PROBLEM
Set down all the records below, word for word.

DATASET CONTENT
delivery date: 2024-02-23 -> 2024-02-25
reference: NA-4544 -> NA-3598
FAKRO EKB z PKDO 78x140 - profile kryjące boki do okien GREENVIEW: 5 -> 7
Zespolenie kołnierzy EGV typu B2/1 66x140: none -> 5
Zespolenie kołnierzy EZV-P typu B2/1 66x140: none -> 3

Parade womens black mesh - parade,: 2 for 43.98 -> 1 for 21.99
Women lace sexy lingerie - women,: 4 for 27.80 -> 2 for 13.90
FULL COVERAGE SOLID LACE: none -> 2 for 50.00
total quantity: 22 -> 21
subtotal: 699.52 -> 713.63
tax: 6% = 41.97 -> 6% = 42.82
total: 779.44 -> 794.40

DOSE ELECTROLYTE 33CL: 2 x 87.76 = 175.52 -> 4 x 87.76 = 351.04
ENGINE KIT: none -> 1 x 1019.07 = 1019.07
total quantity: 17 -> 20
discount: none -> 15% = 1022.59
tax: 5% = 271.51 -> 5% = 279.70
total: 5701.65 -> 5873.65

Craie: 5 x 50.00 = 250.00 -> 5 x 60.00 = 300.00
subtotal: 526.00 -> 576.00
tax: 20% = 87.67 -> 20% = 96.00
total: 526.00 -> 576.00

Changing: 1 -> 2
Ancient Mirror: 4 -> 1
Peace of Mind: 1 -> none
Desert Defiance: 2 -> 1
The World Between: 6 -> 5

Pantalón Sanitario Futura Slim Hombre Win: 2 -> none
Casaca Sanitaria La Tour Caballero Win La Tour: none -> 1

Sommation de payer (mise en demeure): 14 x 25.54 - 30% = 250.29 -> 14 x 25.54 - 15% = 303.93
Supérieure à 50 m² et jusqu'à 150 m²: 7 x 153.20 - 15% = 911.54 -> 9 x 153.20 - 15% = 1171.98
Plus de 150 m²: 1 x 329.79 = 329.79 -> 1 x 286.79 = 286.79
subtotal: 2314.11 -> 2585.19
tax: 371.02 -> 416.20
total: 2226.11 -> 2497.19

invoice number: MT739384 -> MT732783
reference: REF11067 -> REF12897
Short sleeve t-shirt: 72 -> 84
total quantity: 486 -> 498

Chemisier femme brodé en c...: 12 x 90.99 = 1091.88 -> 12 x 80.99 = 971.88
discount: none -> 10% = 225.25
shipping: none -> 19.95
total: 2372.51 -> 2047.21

RESPONSE BELOW
delivery date: 2024-02-23 -> 2024-02-25
reference: NA-4544 -> NA-3598
FAKRO EKB z PKDO 78x140 - profile kryjące boki do okien GREENVIEW: 5 -> 7
Zespolenie kołnierzy EGV typu B2/1 66x140: none -> 5
Zespolenie kołnierzy EZV-P typu B2/1 66x140: none -> 3

Parade womens black mesh - parade,: 2 for 43.98 -> 1 for 21.99
Women lace sexy lingerie - women,: 4 for 27.80 -> 2 for 13.90
FULL COVERAGE SOLID LACE: none -> 2 for 50.00
total quantity: 22 -> 21
subtotal: 699.52 -> 713.63
tax: 6% = 41.97 -> 6% = 42.82
total: 779.44 -> 794.40

DOSE ELECTROLYTE 33CL: 2 x 87.76 = 175.52 -> 4 x 87.76 = 351.04
ENGINE KIT: none -> 1 x 1019.07 = 1019.07
total quantity: 17 -> 20
discount: none -> 15% = 1022.59
tax: 5% = 271.51 -> 5% = 279.70
total: 5701.65 -> 5873.65

Craie: 5 x 50.00 = 250.00 -> 5 x 60.00 = 300.00
subtotal: 526.00 -> 576.00
tax: 20% = 87.67 -> 20% = 96.00
total: 526.00 -> 576.00

Changing: 1 -> 2
Ancient Mirror: 4 -> 1
Peace of Mind: 1 -> none
Desert Defiance: 2 -> 1
The World Between: 6 -> 5

Pantalón Sanitario Futura Slim Hombre Win: 2 -> none
Casaca Sanitaria La Tour Caballero Win La Tour: none -> 1

Sommation de payer (mise en demeure): 14 x 25.54 - 30% = 250.29 -> 14 x 25.54 - 15% = 303.93
Supérieure à 50 m² et jusqu'à 150 m²: 7 x 153.20 - 15% = 911.54 -> 9 x 153.20 - 15% = 1171.98
Plus de 150 m²: 1 x 329.79 = 329.79 -> 1 x 286.79 = 286.79
subtotal: 2314.11 -> 2585.19
tax: 371.02 -> 416.20
total: 2226.11 -> 2497.19

invoice number: MT739384 -> MT732783
reference: REF11067 -> REF12897
Short sleeve t-shirt: 72 -> 84
total quantity: 486 -> 498

Chemisier femme brodé en c...: 12 x 90.99 = 1091.88 -> 12 x 80.99 = 971.88
discount: none -> 10% = 225.25
shipping: none -> 19.95
total: 2372.51 -> 2047.21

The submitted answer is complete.